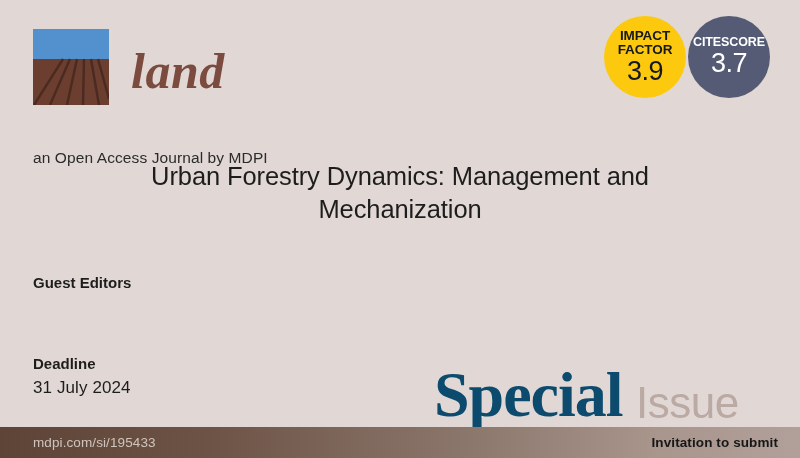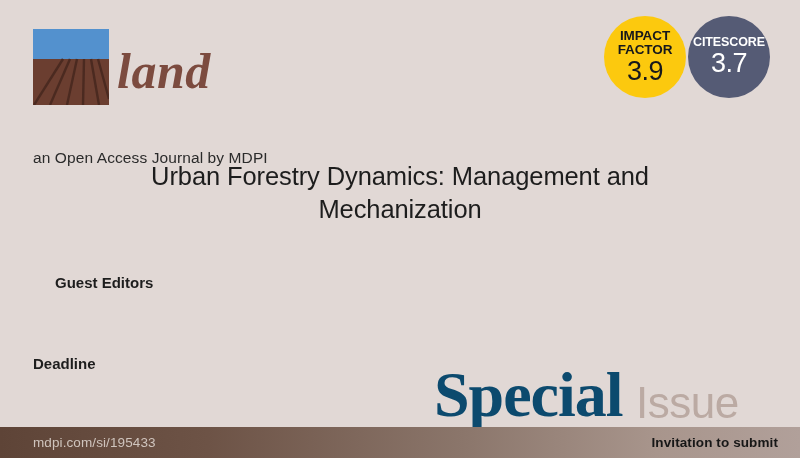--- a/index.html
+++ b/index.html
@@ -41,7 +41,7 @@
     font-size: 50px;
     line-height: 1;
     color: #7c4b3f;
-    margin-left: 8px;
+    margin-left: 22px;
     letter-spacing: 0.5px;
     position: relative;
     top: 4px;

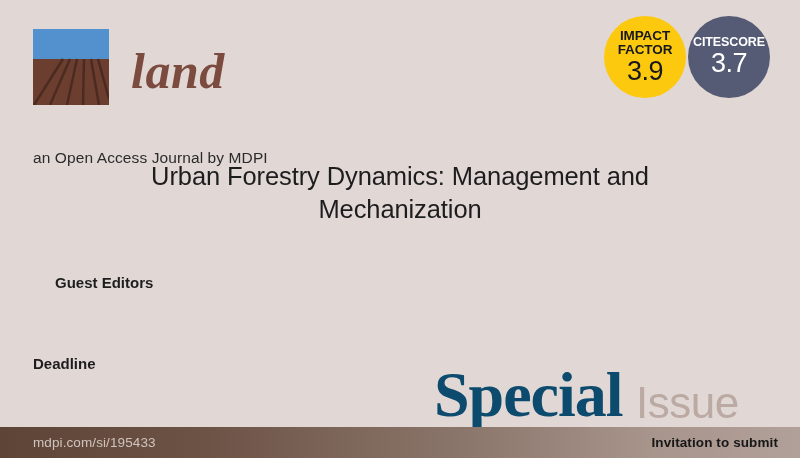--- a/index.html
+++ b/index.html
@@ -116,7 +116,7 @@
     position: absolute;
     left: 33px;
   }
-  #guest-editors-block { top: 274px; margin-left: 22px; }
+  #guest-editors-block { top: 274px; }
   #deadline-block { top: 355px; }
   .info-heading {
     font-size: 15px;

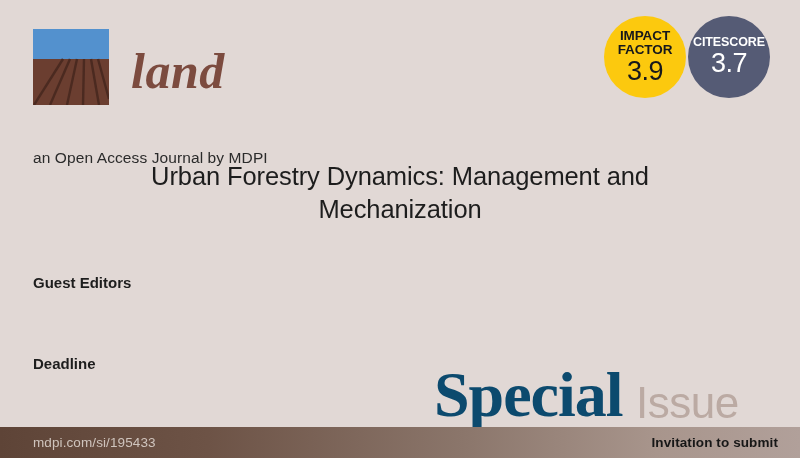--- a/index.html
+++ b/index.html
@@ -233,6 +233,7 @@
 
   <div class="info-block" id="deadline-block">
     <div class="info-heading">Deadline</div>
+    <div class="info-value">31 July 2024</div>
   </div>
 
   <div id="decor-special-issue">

━━━━

Activity.
Where the line containing "position: relative;" appears above, start there and set down each line exactly through the last line of the data; leave out every picture.

Task solution.
     position: relative;
     top: 4px;

--- a/index.html
+++ b/index.html
@@ -116,7 +116,7 @@
     position: absolute;
     left: 33px;
   }
-  #guest-editors-block { top: 274px; margin-left: 22px; }
+  #guest-editors-block { top: 274px; }
   #deadline-block { top: 355px; }
   .info-heading {
     font-size: 15px;

--- a/index.html
+++ b/index.html
@@ -233,6 +233,7 @@
 
   <div class="info-block" id="deadline-block">
     <div class="info-heading">Deadline</div>
+    <div class="info-value">31 July 2024</div>
   </div>
 
   <div id="decor-special-issue">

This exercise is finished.